У крыльца стоял вчерашний микроавтобус. Окна зашторены. Чуть в стороне — милицейская машина. Те же чекисты, что и вчера, уселись вокруг. Ехали довольно долго, часа полтора. Опять впереди милицейская машина мелькала светом, расчищала путь. И уж совсем не мог я сообразить — куда? Особенно когда выехали за пределы Москвы.

— Наручники не давят? — спрашивал время от времени кто-нибудь из чекистов. — Если затянутся, скажите.

Жутко неудобно сидеть, когда руки сзади. Наконец вроде бы приехали. Снаружи совсем светло — наверно, часов девять. Чекисты то вылезали из машины, то снова приходили погреться. Кого-то ждали. Подъезжали и отъезжали машины. Слышались голоса, гул моторов. Аэродром, что ли?

— Так. Сейчас мы вас посадим в самолет. Вместе с вами будут лететь ваша мать, сестра и племянник.

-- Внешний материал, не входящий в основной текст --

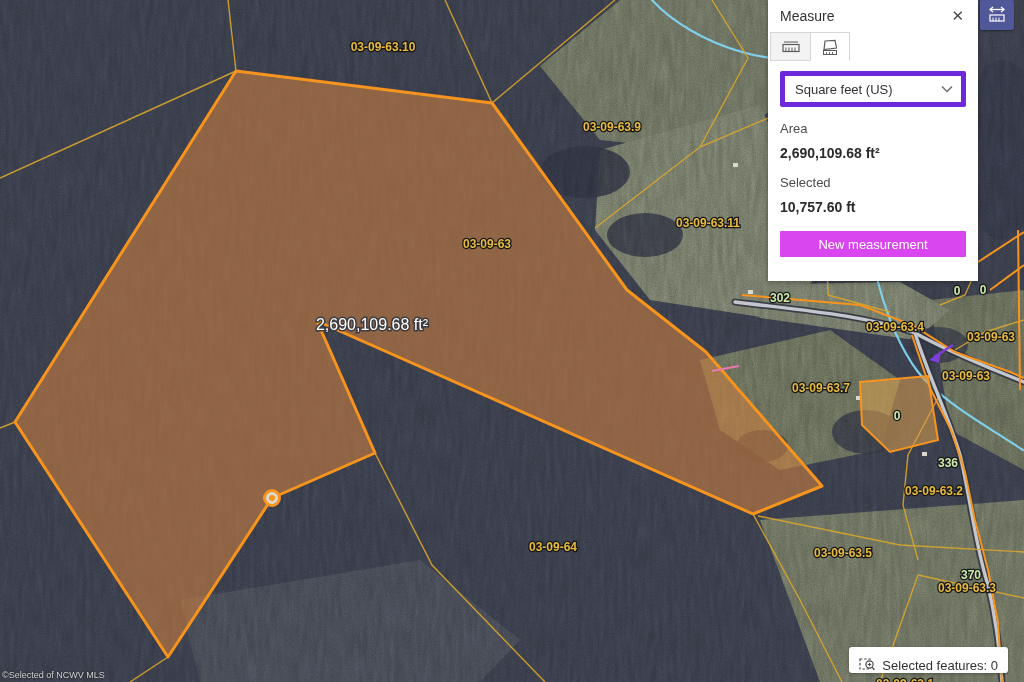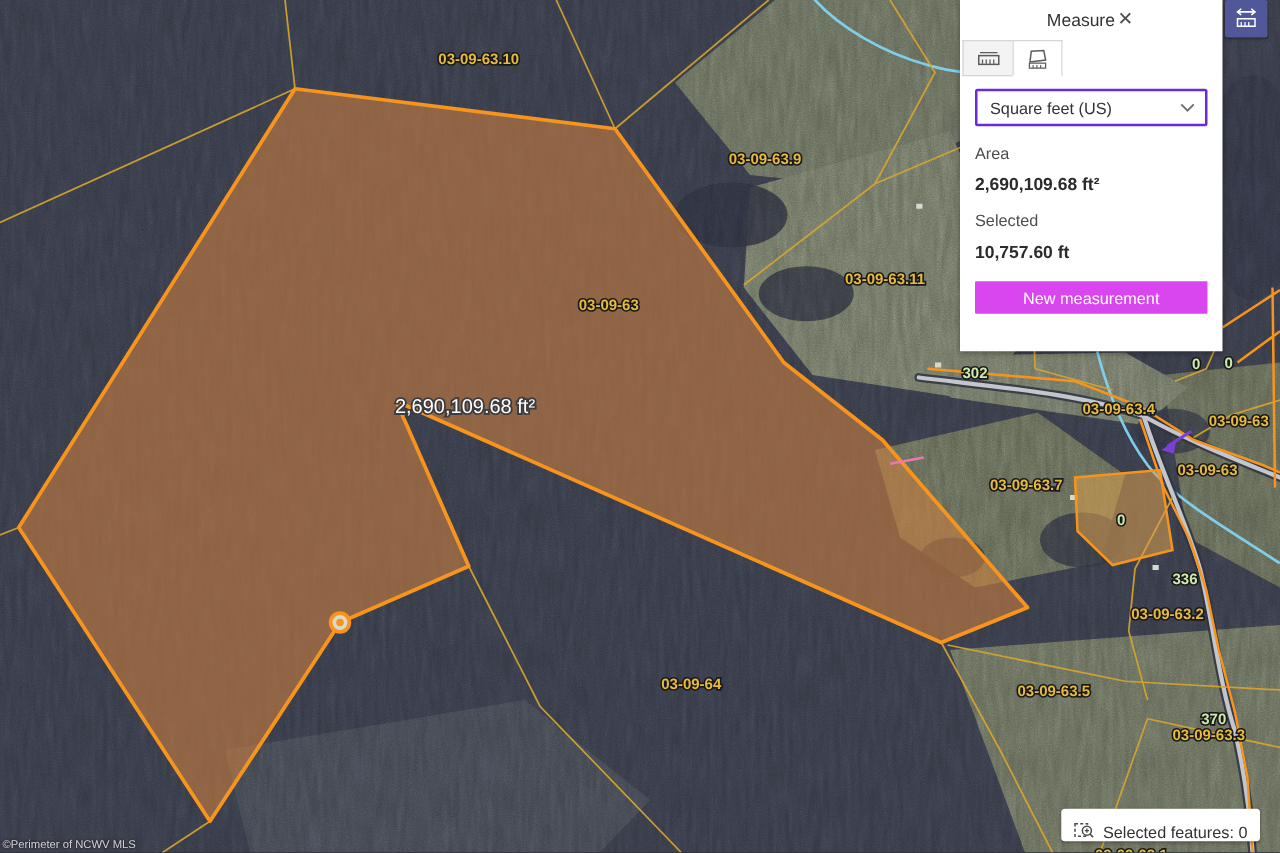--- a/index.html
+++ b/index.html
@@ -6,30 +6,30 @@
   #app{position:relative;width:1024px;height:682px;overflow:hidden;font-family:"Liberation Sans",sans-serif;background:#4d5263;}
   #map-svg{position:absolute;left:0;top:0;}
 
   
   .parcel-label{font:bold 12px "Liberation Sans",sans-serif;fill:#e6ba3e;stroke:#18181a;stroke-width:2.6px;paint-order:stroke;text-anchor:middle;}
   .address-label{font:bold 12px "Liberation Sans",sans-serif;fill:#cdeaaa;stroke:#18181a;stroke-width:2.6px;paint-order:stroke;text-anchor:middle;}
   .measure-map-label{font:16px "Liberation Sans",sans-serif;fill:#ffffff;stroke:#3c3c40;stroke-width:3px;paint-order:stroke;text-anchor:middle;}
 
   
   #measure-panel{position:absolute;left:768px;top:0;width:210px;height:281px;background:#fff;box-shadow:0 1px 5px rgba(0,0,0,.35);color:#323232;}
-  .panel-header{display:flex;align-items:center;justify-content:center;padding:6px 12px 2px 12px;}
+  .panel-header{display:flex;align-items:center;justify-content:space-between;padding:6px 12px 2px 12px;}
   .panel-title{font-size:14px;color:#323232;}
   .close-btn{font-size:15px;color:#4a4a4a;cursor:pointer;line-height:16px;padding:2px;}
   .tab-bar{display:flex;padding-left:2px;margin-top:4px;}
   .tab{width:40px;height:29px;display:flex;align-items:center;justify-content:center;border:1px solid #d6d6d6;background:#f3f3f3;box-sizing:border-box;}
   .tab.first{border-right:none;}
   .tab.active{background:#fff;border-bottom:1px solid #fff;}
   .panel-body{padding:10px 12px 0 12px;}
   .field-label{font-size:14px;color:#4c4c4c;margin:4px 0 8px 0;}
-  .select-box{display:flex;align-items:center;justify-content:space-between;border:2px solid #6d28d9;border-radius:2px;height:26px;padding:0 8px 0 10px;font-size:13px;color:#323232;background:#fff;cursor:pointer;}
+  .select-box{display:flex;align-items:center;justify-content:space-between;border:5px solid #6d28d9;border-radius:2px;height:26px;padding:0 8px 0 10px;font-size:13px;color:#323232;background:#fff;cursor:pointer;}
   .stat-label{font-size:13px;color:#4c4c4c;margin-top:14px;}
   .stat-value{font-size:14px;font-weight:bold;color:#2b2b2b;margin-top:9px;}
   .primary-btn{margin-top:16px;height:26px;background:#d946ef;color:#fff;font-size:13px;display:flex;align-items:center;justify-content:center;cursor:pointer;border-radius:1px;}
 
   
   #measure-widget-btn{position:absolute;left:980px;top:0;width:34px;height:30px;background:#51589a;border-radius:2px;display:flex;align-items:center;justify-content:center;cursor:pointer;box-shadow:0 1px 2px rgba(0,0,0,.4);}
 
   
   #status-pill{position:absolute;right:16px;bottom:9px;height:26px;background:#fff;border-radius:3px;box-shadow:0 1px 3px rgba(0,0,0,.3);display:flex;align-items:flex-end;gap:6px;padding:0 10px;font-size:13px;color:#323232;}
 
@@ -212,14 +212,14 @@
     <svg width="17" height="17" viewBox="0 0 17 17">
       <rect x="1" y="3" width="10" height="10" fill="none" stroke="#4a4a4a" stroke-width="1.2" stroke-dasharray="2.4 1.8"></rect>
       <circle cx="10.5" cy="8.5" r="3.6" fill="#fff" stroke="#4a4a4a" stroke-width="1.2"></circle>
       <line x1="10.5" y1="6.8" x2="10.5" y2="10.2" stroke="#4a4a4a" stroke-width="1.1"></line>
       <line x1="8.8" y1="8.5" x2="12.2" y2="8.5" stroke="#4a4a4a" stroke-width="1.1"></line>
       <line x1="13.2" y1="11.4" x2="15.4" y2="13.8" stroke="#4a4a4a" stroke-width="1.4"></line>
     </svg>
     <span>Selected features: 0</span>
   </div>
 
-  <div id="copyright">©Perimeter of NCWV MLS</div>
+  <div id="copyright">©Selected of NCWV MLS</div>
 </div>
 
 </body></html>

И странно: это известие совсем не тронуло меня. Словно я в глубине души давно знал, что будет именно так. Знал и скрывал от самого себя — обмануться не хотел. А собственно, чем еще могло кончиться — не того ли они и добивались все время? Только вот странно — никаких бумаг, указов не объявляют. Я же заключенный — впереди почти шесть лет. Непривычно после тюрьмы, что можно поглядеть по сторонам. Оглянуться и увидеть что-то новое. Но и не запоминается ничего — глаза отвыкли. С трудом вскарабкался по лестнице в самолет — уж очень неудобно, когда руки сзади. Оглянулся — какие-то автомобили, лесок, заснеженное поле. Аэродром незнакомый — определенно не Шереметьево (только потом выяснилось, что это был военный аэродром).

Самолет пустой — кроме меня и чекистов, никого. И опять получалось вроде тюрьмы — только с крылышками.

— Наручники-то, может, снимете теперь?

— Пока нельзя.

Самый главный их начальник чем-то напоминал борзую. Коричневые глаза чуть навыкате. Курит одну сигарету за другой.

— Ну, хоть отоприте на время. Мне покурить надо.

— Дайте ему закурить.

Один из чекистов всунул мне в зубы сигарету и потом вынимал иногда стряхнуть пепел.

— Сейчас мы вас выведем на трап — показать вашей матери, что вы уже внутри. А то она отказывается идти в самолет.

Опять на мгновение мелькнул лесок, группа автомобилей, какие-то люди — среди них мать. И назад. Мишку уже принесли на носилках внутрь. Я с трудом узнал его — все-таки шесть лет не видел. Вырос парень.